Por assim ser, deve a sra. AE diligenciar no sentido de efectivar a verba cuja proposta foi aceite.” 

9- Por douto despacho anterior, datado 13 de Maio de 2016, com a refª 71297946, foi deferida a entrega do locado até ao dia 13 de Junho de 2016.

10- Por documento datado de 24-05-2016, a Sra. Agente de Execução notifica o encarregado de venda para que este diligencie junto do aqui Recorrente de forma a que seja efectuado o depósito do preço oferecido e aceite.

11- Mais é referenciado no mencionado documento que “sendo certo que a data limite para entrega do imóvel e que foi fixada por despacho judicial datado de 13/05/2016 será o próximo dia 13/06/2016.”

12- Para o efeito, o aqui Recorrente procedeu ao depósito do preço, no montante de 80.500,00 € (oitenta mil e quinhentos euros), em 30-05-2016, conforme decorre dos autos.

13- Sucede que, decorrido o prazo para a entrega do locado, a Sra. Agente de Execução não procedeu e/ou efectivou a diligência, não cumprindo o despacho de 1305-2016, o qual deferida a entrega do locado ao aqui Recorrente em 13-06-2016.

14- Tendo a Sra. Agente de Execução invocado um suposto acordo com a inquilina, com a saída desta em 30-06-2016.

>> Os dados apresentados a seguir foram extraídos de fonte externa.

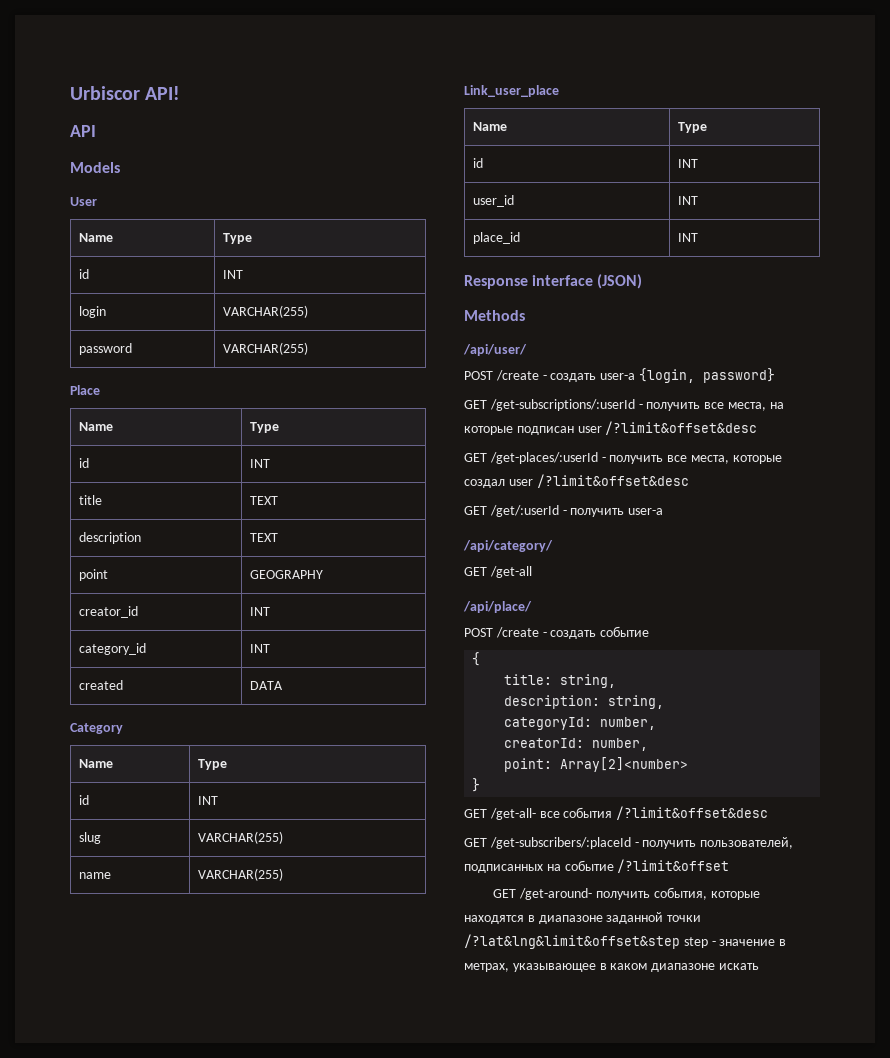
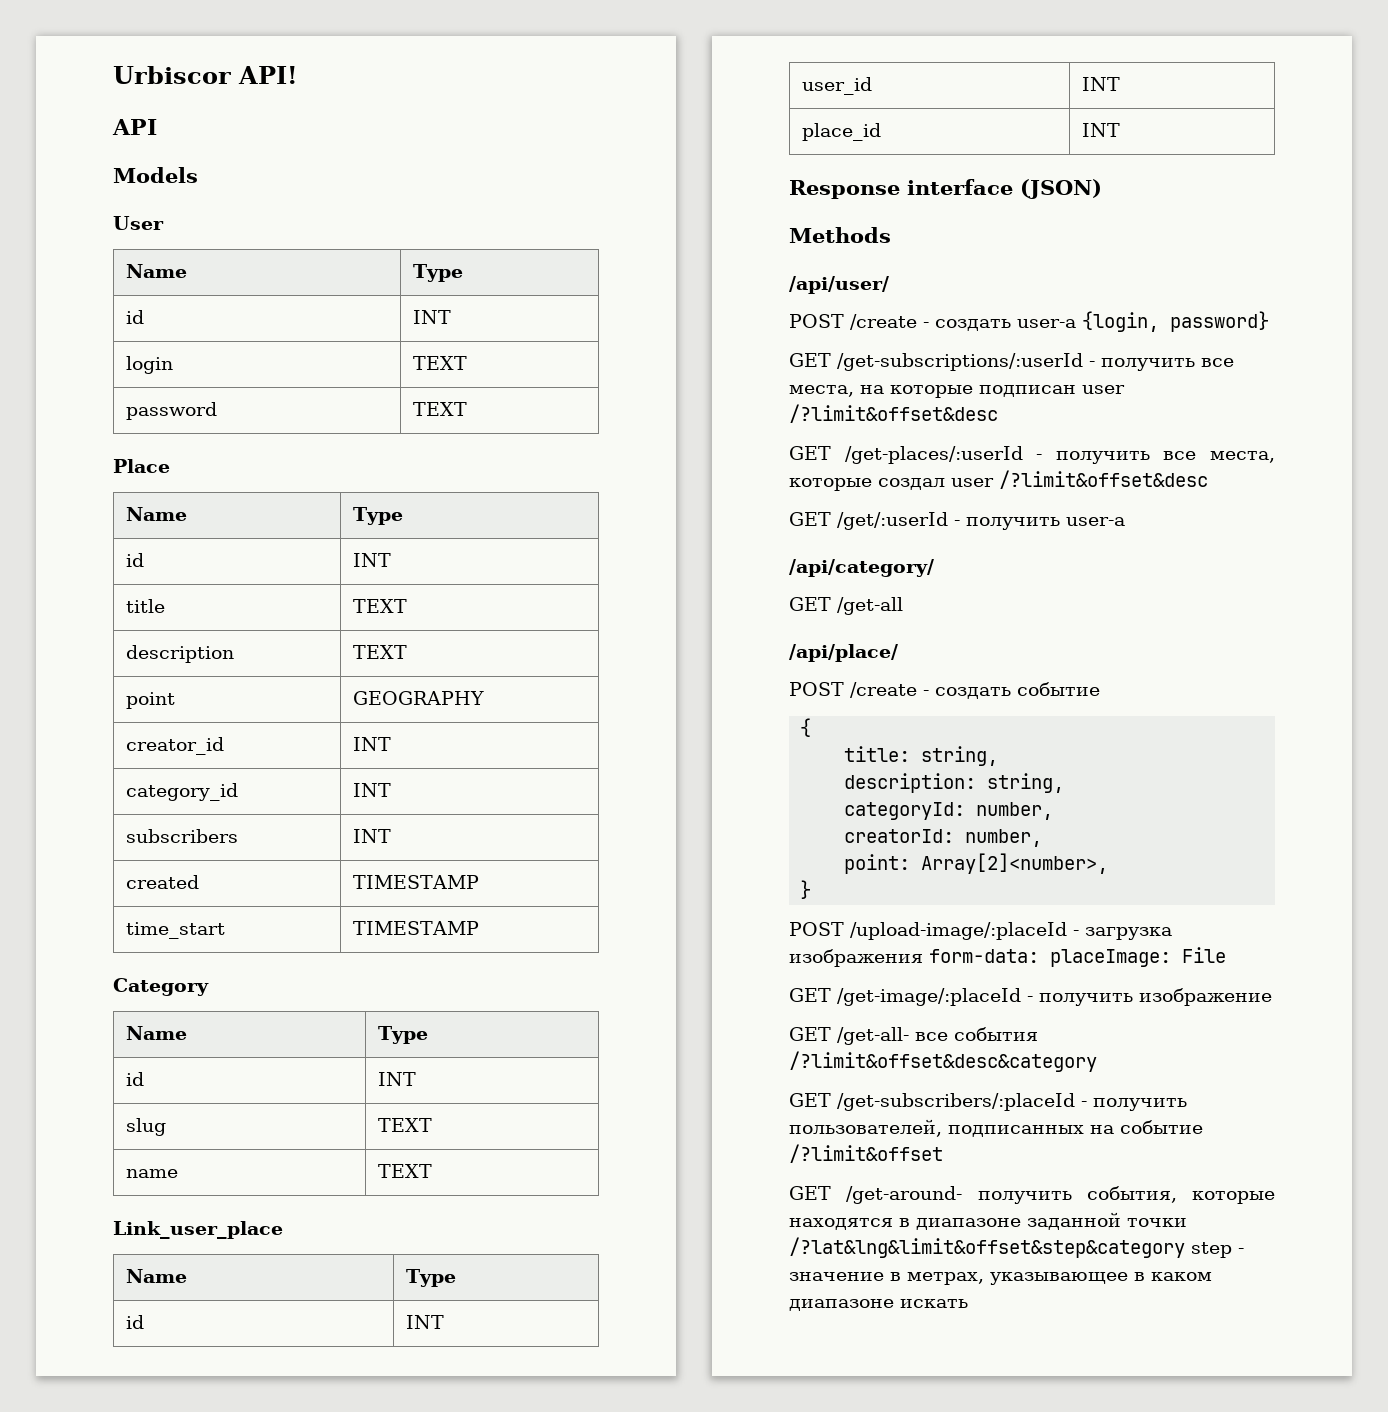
[222,305,308,318] VARCHAR(255) -> [413,356,468,370] TEXT
[222,342,308,355] VARCHAR(255) -> [413,402,468,416] TEXT
(270, 648) none -> [126,829,239,843] [353,829,392,843] // subscribers | INT
[249,681,283,690] DATA -> [353,875,480,889] [126,922,226,939] [353,921,480,935] TIMESTAMP // time_start | TIMESTAMP
[197,831,283,844] VARCHAR(255) -> [378,1118,433,1132] TEXT
[197,868,283,881] VARCHAR(255) -> [378,1164,433,1178] TEXT
[560,757,689,772] Array[2]<number> -> [921,853,1109,874] Array[2]<number>,
(481, 785) none -> [789,922,1172,940] [789,947,1226,967] [789,988,1272,1006] // POST /upload-image/:placeId - загрузка изображения form-data: placeImage: File // GET /get-image/:placeId - получить изображение
[616,806,769,820] /?limit&offset&desc -> [789,1051,1097,1072] /?limit&offset&desc&category
[464,934,680,949] /?lat&lng&limit&offset&step -> [789,1237,1185,1258] /?lat&lng&limit&offset&step&category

15- Do mencionado acordo, não existiu o deferimento por parte do tribunal a quo, nem o Recorrente foi notificado ou tido em consideração.

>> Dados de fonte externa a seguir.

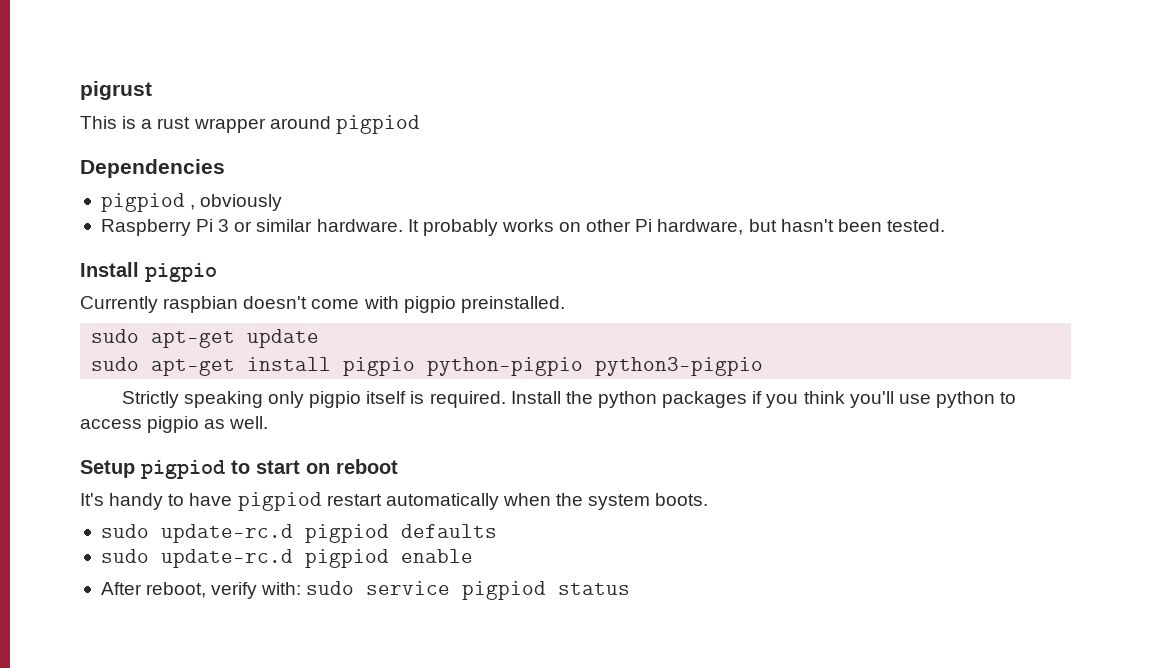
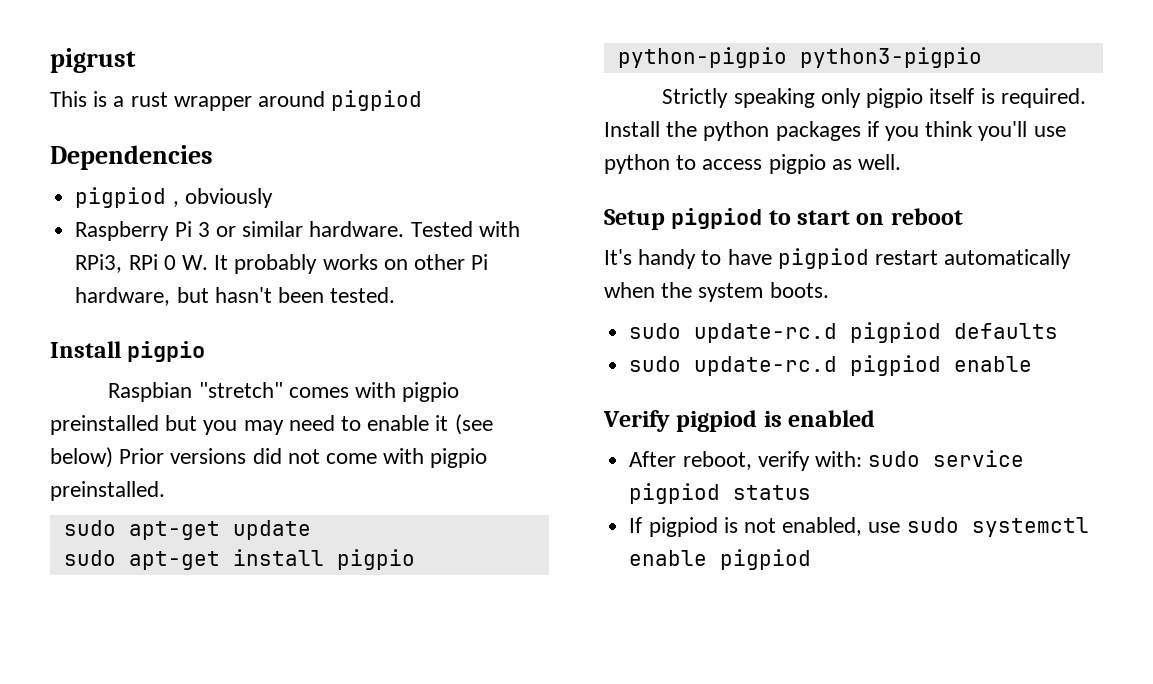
(403, 225) none -> [410,221,520,237] [75,254,208,273] Tested with RPi3, RPi 0 W.
[80,296,308,313] Currently raspbian doesn't -> [108,382,460,402] [50,414,493,435] [50,447,320,468] Raspbian "stretch" comes with pigpio preinstalled but you may need to enable it (see below) Prior versions did not
(473, 556) none -> [603,410,876,432] // Verify pigpiod is enabled
(631, 589) none -> [629,517,1089,537] [629,549,812,570] // If pigpiod is not enabled, use sudo systemctl enable pigpiod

16- O que desde logo causou estranheza no aqui Recorrente.

17- E, uma vez mais, o Recorrente viu-se forçado a adiar a escritura dos imóveis.

18- A qual encontrava-se agendada para aquela data.

19- Aliás, conforme decorre dos autos, o Recorrente foi forçado a adiar consecutivamente a escritura por motivos claramente inabituais e a si alheios.

20- Tendo, como consequência dos adiamentos, vindo a surgir, tardiamente, o exercício do direito de remição.

21- Na prossecução, e depois de diversas solicitações, a Sra. Agente de Execução acabou por remeter ao Encarregado de Venda, apenas e só em 14-06-2016, posteriormente à data limite decretada para a desocupação, as guias para que o aqui Recorrente cumprisse as obrigações fiscais. (Sublinhado nosso)

22- Foi também remetido o título de transmissão, certificando a venda das três verbas.

23- Todavia, no dia 30 de Junho de 2016, curiosamente no dia da entrega do locado em conformidade com o suposto acordo entre Agente de Execução e arrendatária, e quando se encontrava definitivamente agendada a escritura, surge um requerimento, do qual o Recorrente não teve o devido conhecimento, do exercício do direito de remição do filho do executado.

24- Face ao qual, o aqui Recorrente, imediatamente requereu a sua extemporaneidade.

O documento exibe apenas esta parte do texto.